#### [Directions]
Your task is to filter the entries and copy every line containing the string "Weightage".

#### [Records provided]
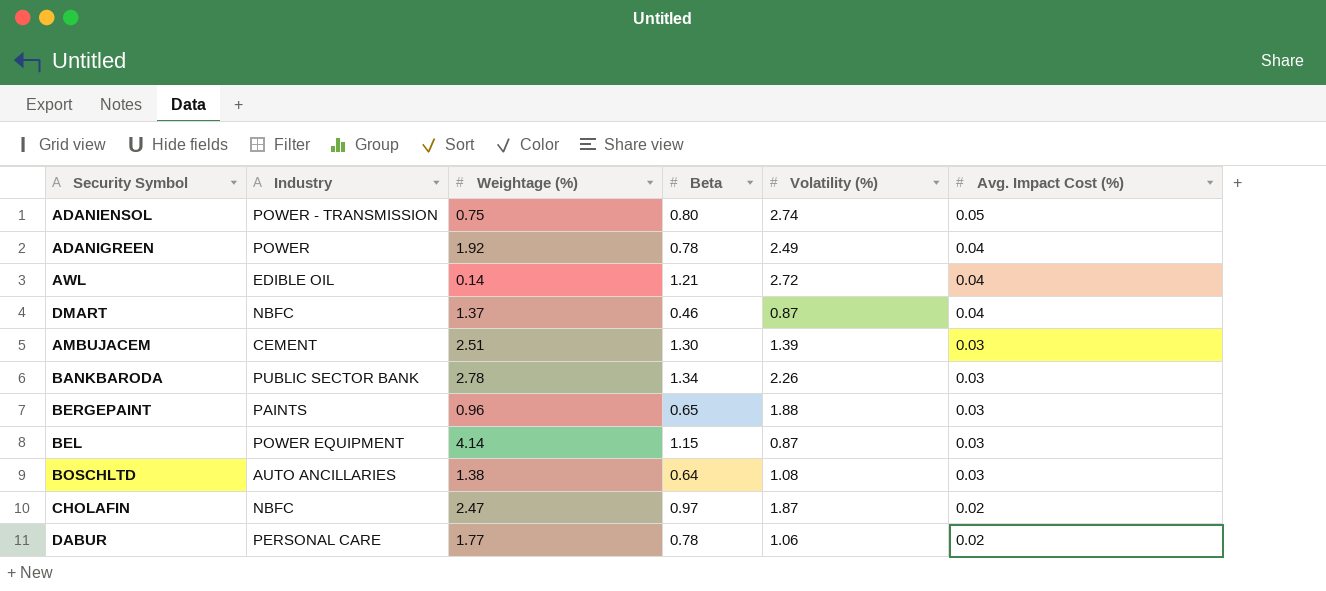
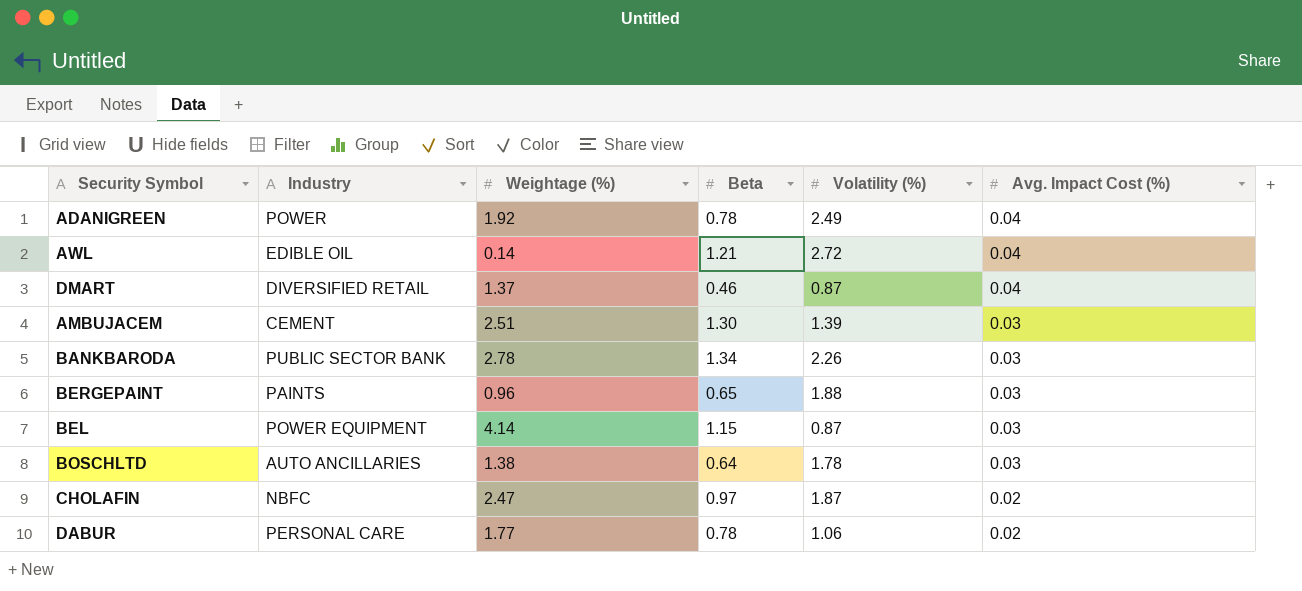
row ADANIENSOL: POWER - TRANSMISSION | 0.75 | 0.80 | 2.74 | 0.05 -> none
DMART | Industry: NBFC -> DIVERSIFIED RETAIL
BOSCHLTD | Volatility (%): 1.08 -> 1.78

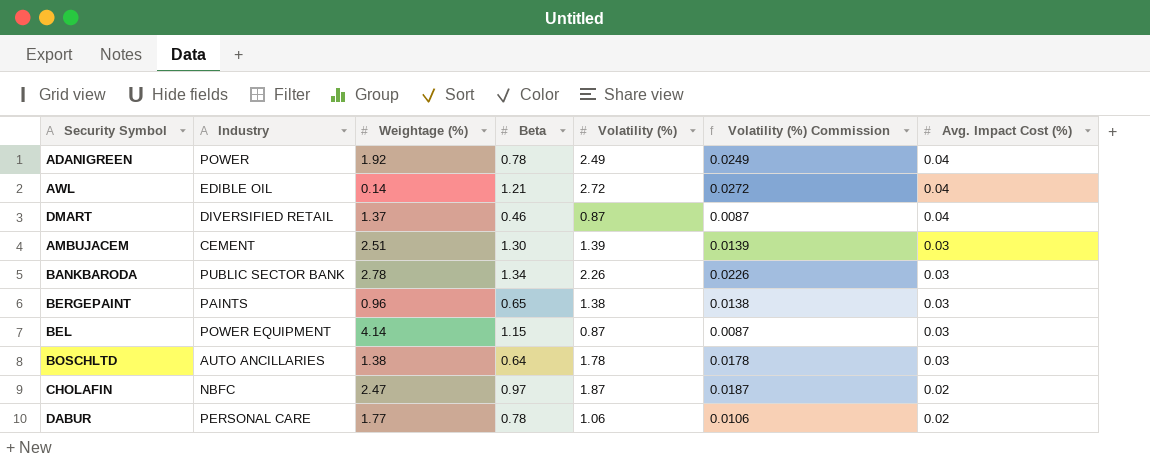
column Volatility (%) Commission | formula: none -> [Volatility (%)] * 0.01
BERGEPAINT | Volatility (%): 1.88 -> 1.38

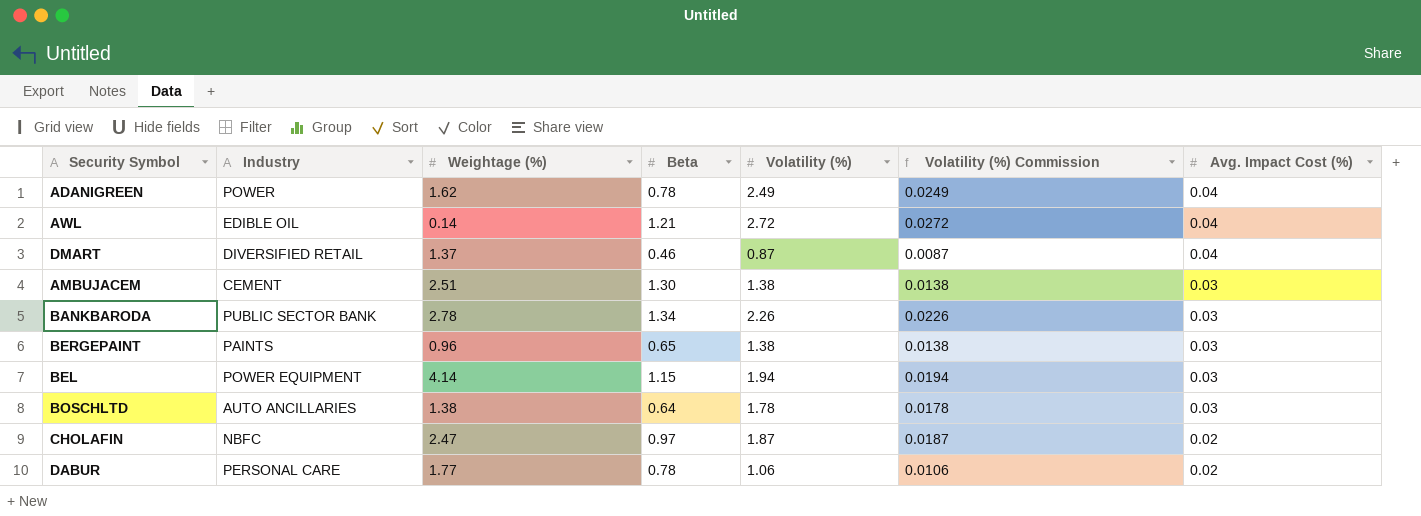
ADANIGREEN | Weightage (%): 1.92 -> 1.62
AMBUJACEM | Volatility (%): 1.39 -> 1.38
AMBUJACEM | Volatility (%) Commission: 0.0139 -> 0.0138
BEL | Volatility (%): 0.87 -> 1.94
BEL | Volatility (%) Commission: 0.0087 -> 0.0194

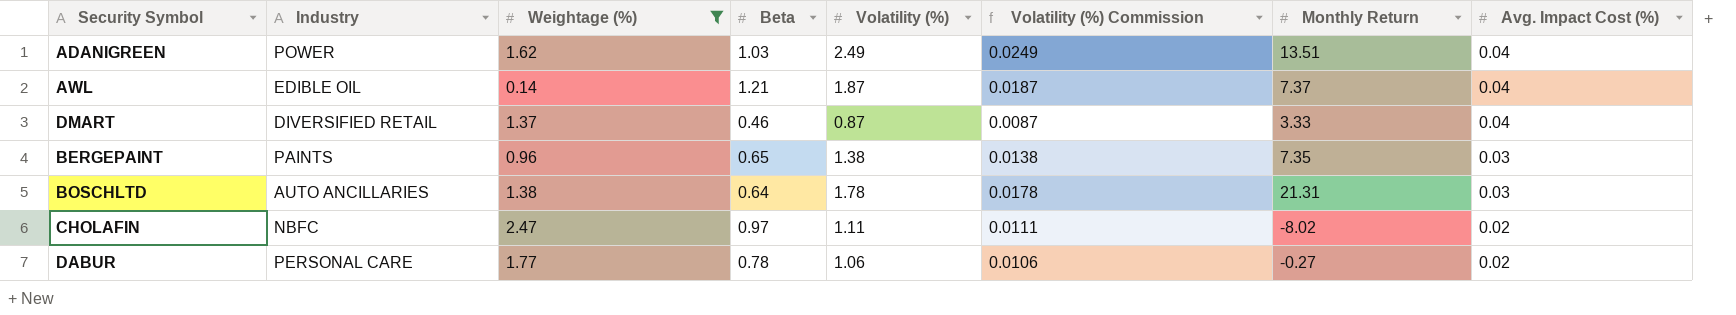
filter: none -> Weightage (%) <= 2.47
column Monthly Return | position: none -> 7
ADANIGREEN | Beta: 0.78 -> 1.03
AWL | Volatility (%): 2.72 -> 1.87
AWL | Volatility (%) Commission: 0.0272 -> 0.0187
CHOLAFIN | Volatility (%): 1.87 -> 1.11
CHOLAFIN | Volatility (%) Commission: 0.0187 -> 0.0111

#### [Response to this task]
ADANIGREEN | Weightage (%): 1.92 -> 1.62
filter: none -> Weightage (%) <= 2.47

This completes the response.